Efekt graficzny, jasność i pojemność przekazu są prawie zawsze doskonałe i ostre jak miecz samuraja. Tak ostre, że gdyby Autor uległ pokusie poszukiwania podobnej zwięzłości i ostrości w komunikowaniu treści i uczuć w kontaktach z ludźmi ze swojego otoczenia, to mogłoby to być zbyt trudne, a nawet bolesne dla adresatów.

Uderzająca jest formalna i estetyczna perfekcja dzieł Michała. Są one tak perfekcyjne, że można im nawet zarzucić nieprawdziwość i nierealność. Podobnie czuję oglądając nieludzko idealne i odrealnione ciała pięknych kobiet pokazywanych w magazynie Playboy. Wydaje się, że w sposób niezauważony i niezamierzony formalny perfekcjonizm stanął Michałowi na drodze w jego uporczywym poszukiwaniu autentycznego pulsu, wibracji, struktury i faktury życia. Michał konsekwentnie ucieka od wszystkiego, co może kojarzyć się z błędem, dysonansem, bałaganem, brzydotą – a nawet z odrobiną szaleństwa czy improwizacji.
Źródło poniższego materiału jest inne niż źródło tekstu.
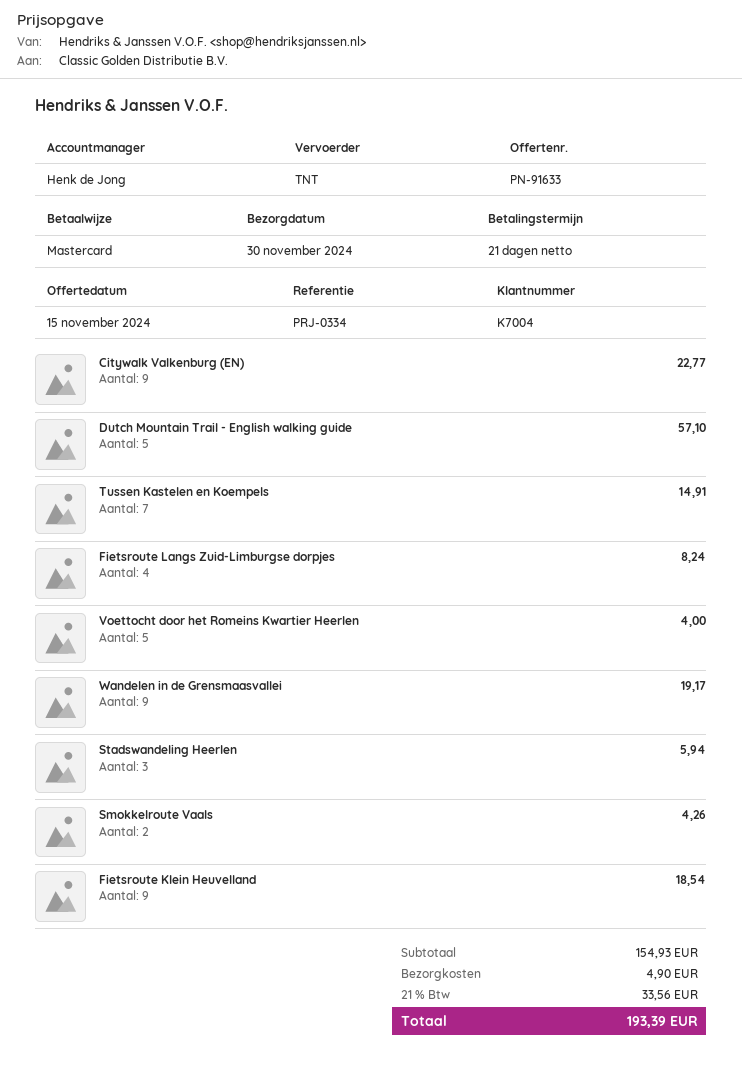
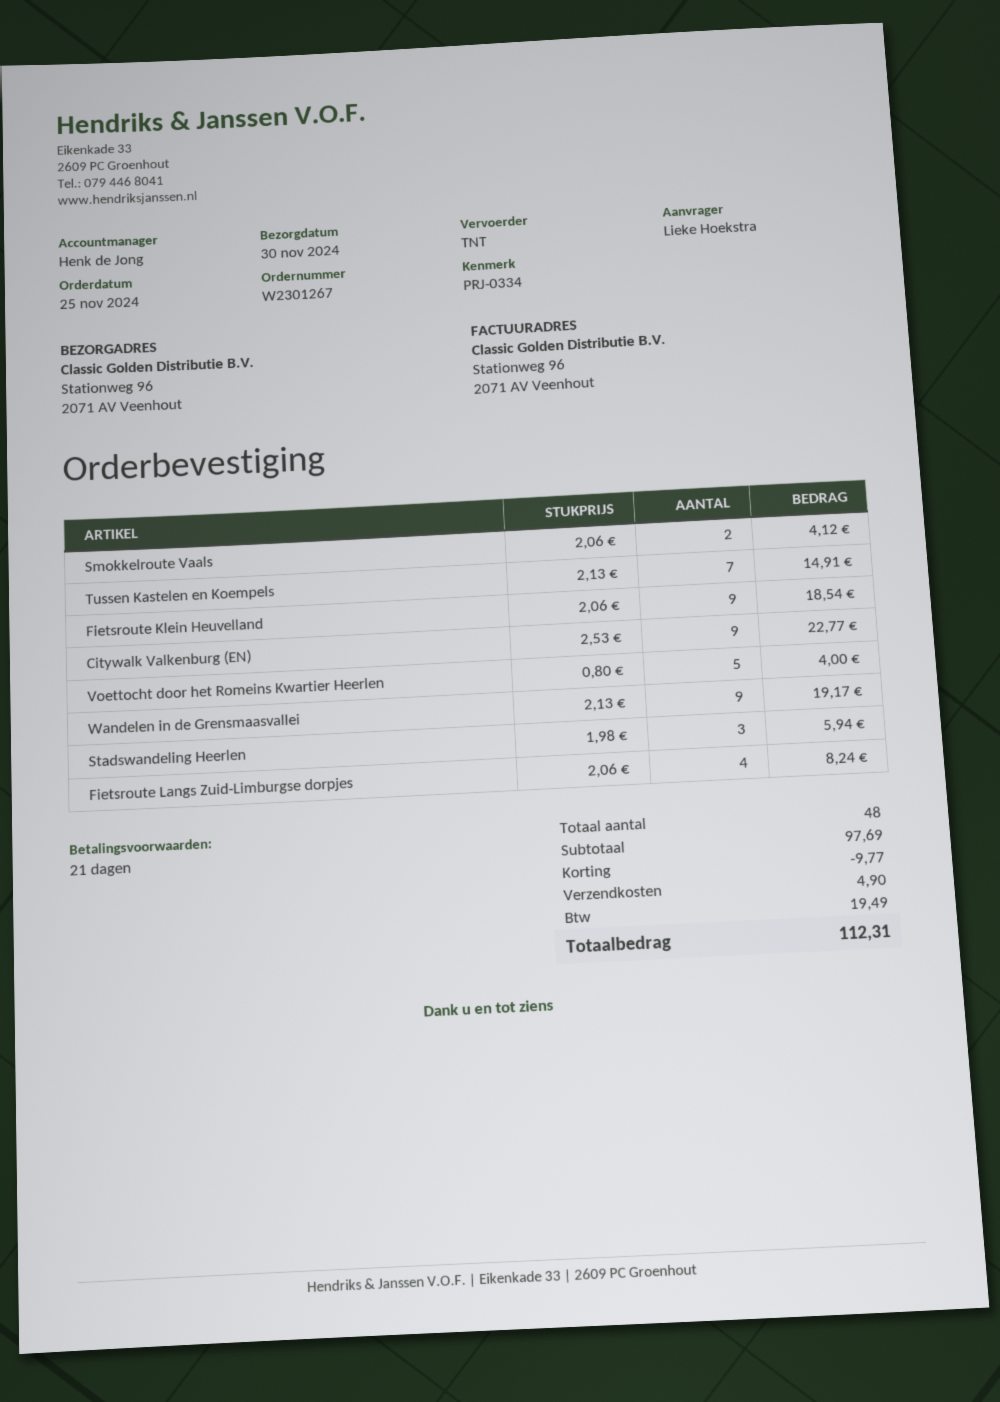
Dutch Mountain Trail - English walking guide: 5 for 57.10 -> none
Smokkelroute Vaals: 2 for 4.26 -> 2 for 4.12
subtotal: 154.93 -> 97.69
discount: none -> 9.77
tax: 33.56 -> 19.49
total: 193.39 -> 112.31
Można przypuszczać, że jest to ucieczka od brzydoty, destrukcji i bylejakości pejzażu komunistycznej biedy, w której przyszło mu wzrastać. I tu znowu należy się modlić, by ten formalny i estetyczny perfekcjonizm nie poraził osobistego życia Autora, co mogłoby mu przysporzyć problemów w budowaniu trwałych i głębokich relacji z ludźmi i zgody na przemijanie.

Myślę, że dojrzenie piękna w brzydocie i świadomy, twórczy powrót do swoich biograficznych i emocjonalnych korzeni może być następnym ważnym krokiem na drodze artystycznego i osobistego rozwoju tego wybitnego artysty.

Dziękuję Ci, Michale, za ciepły uśmiech, radość i zadziwienie, których doświadczam, gdy patrzę na Twoje dzieła.